Cerebral mycotic aneurysms are a rare cause of intracranial haemorrhage and represent only 0.7% to 5.4% of all cerebral aneurysms.1 Their pathogenesis involves invasion and inflammatory destruction of vessel wall secondary to septic emboli with subsequent vascular dilatation and aneurysmal formation.2 By nature, these lesions are extremely friable due to their incomplete vascular wall and functionally behave as pseudoaneurysms. The presence of cerebral mycotic aneurysm in the setting of infective endocarditis carries a mortality rate of up to 13%, with mortality rates approaching 80% in the setting of rupture.3 The most common causes of infective bacteraemia are intravenous drug abuse and poor dental hygiene. Cerebral mycotic aneurysms may also occur by direct invasion from adjacent infectious processes such as bacterial meningitis.4

When a cerebral mycotic aneurysm is suspected, vascular imaging is indicated, with the gold standard evaluation being catheter angiography.5 Cerebral mycotic aneurysms tend to be peripherally located with fusiform morphology, though can occasionally be proximal in location with features similar to those of berry aneurysms. In these cases, adjacent arterial stenoses or occlusions, rapid change in size or morphology or multiplicity of aneurysms may favour a diagnosis of mycotic aneurysm.6 Ruptured cerebral mycotic aneurysms should be immediately secured if possible, either by endovascular or surgical means, while unruptured aneurysms may undergo a trial of antibiotic therapy versus procedurally securing the aneurysm. However, if subsequent imaging demonstrates progressive growth, procedural management is indicated.4 Cerebral mycotic aneurysms may demonstrate a quite dynamic angiographic appearance and may be angiographically occult on initial imaging, becoming visible on subsequent examinations.7 For these reasons, if there is high clinical suspicion for cerebral mycotic aneurysm with a negative initial evaluation, early repeat angiography should be considered. However, the presence of a ruptured angiographically occult cerebral mycotic aneurysm presents a much more challenging scenario.

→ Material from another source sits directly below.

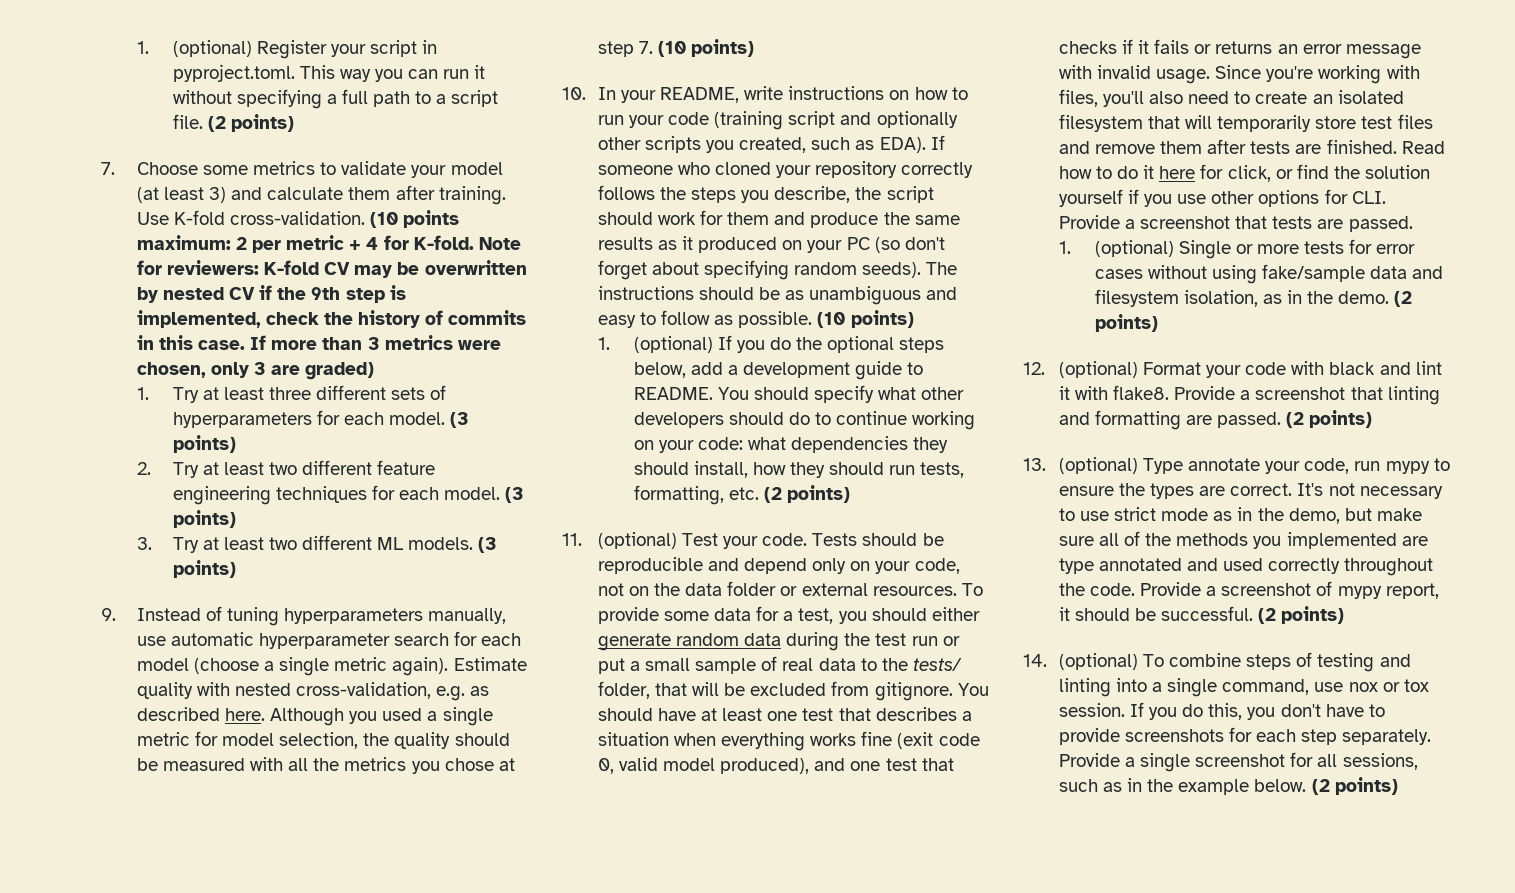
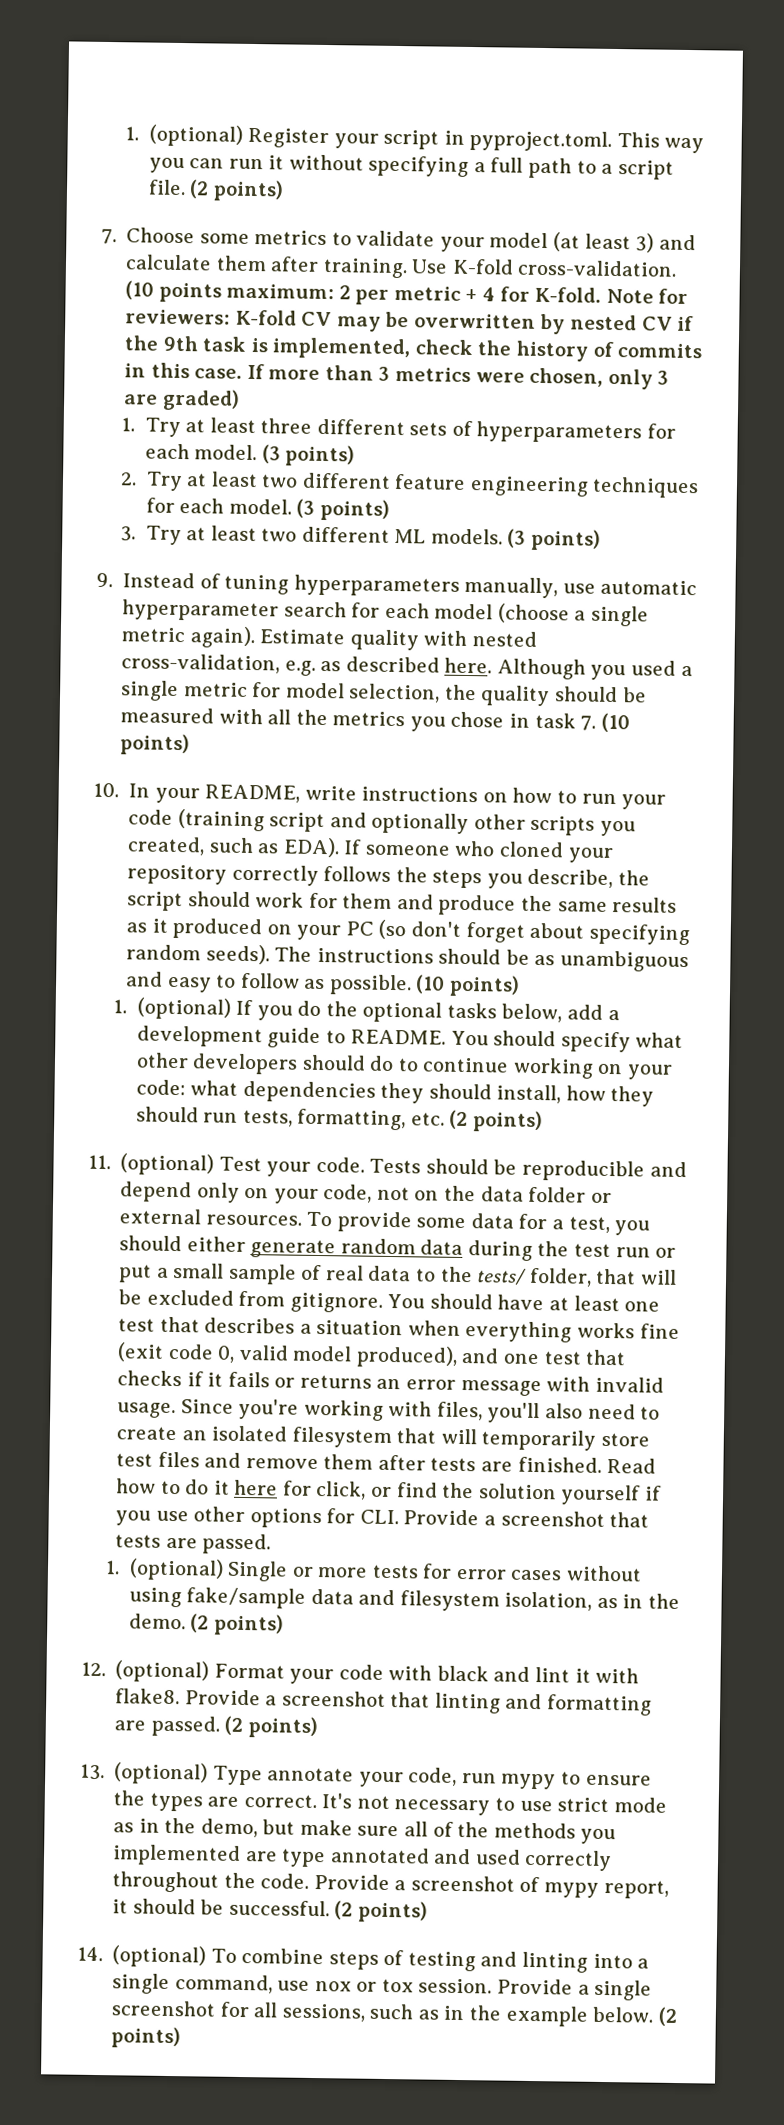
[345,288,385,303] step -> [202,336,247,352] task
[498,758,515,771] [597,41,634,57] at step -> [508,712,576,729] in task
[899,337,945,353] steps -> [446,1002,497,1019] tasks
[1129,702,1385,720] [1058,727,1432,745] If you do this, you don't have to provide screenshots for each step separately. -> (493, 1986) none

In this case study, the presence and location of a putative ruptured mycotic aneurysm can be inferred from the presentation non-angiographic CT head. Despite the inability to visualise the lesion with angiographic techniques, decision was made to proceed with endovascular coil embolisation/vessel sacrifice at the site of vessel occlusion as demonstrated on angiography. While successful and safe embolisation procedures typically require adequate visualisation of the target lesion, in this case, conservative measures and/or delayed imaging were considered of greater risk for further haemorrhagic complications than potential for ischaemia related to non-target embolisation. The haemorrhagic source was inferred from the presentation CT head and subsequently confirmed on post-procedure imaging. In our case there were no ischaemic or haemorrhagic complications, and the patient made a full neurologic recovery. We suggest from our experience that aggressive measures are indicated when managing ruptured cerebral mycotic aneurysms, even in the setting of angiographically occult lesions.

Learning points

  • Ruptured cerebral mycotic aneurysms carry an extremely high mortality rate, approaching 80%.

  • The most common current clinical scenario is bacteraemia related to intravenous drug abuse, but other sources such as dental infection should also raise suspicion.

  • Cerebral mycotic aneurysms are frequently angiographically occult, and other non-angiographic modalities may be useful in demonstrating their presence and location.

  • Aggressive procedural management of ruptured cerebral mycotic aneurysms is indicated due to their high mortality rates.

  • Successful procedural management of angiographically occult ruptured cerebral mycotic aneurysms may be aided by integration of findings of other non-angiographic studies.

Footnotes

  • Twitter @ptrxbrn

  • Contributors PB helped in writing manuscript text, figure editing and caption editing. DF helped with the figures.

  • Funding The authors have not declared a specific grant for this research from any funding agency in the public, commercial or not-for-profit sectors.

  • Competing interests None declared.

  • Patient consent for publication Obtained.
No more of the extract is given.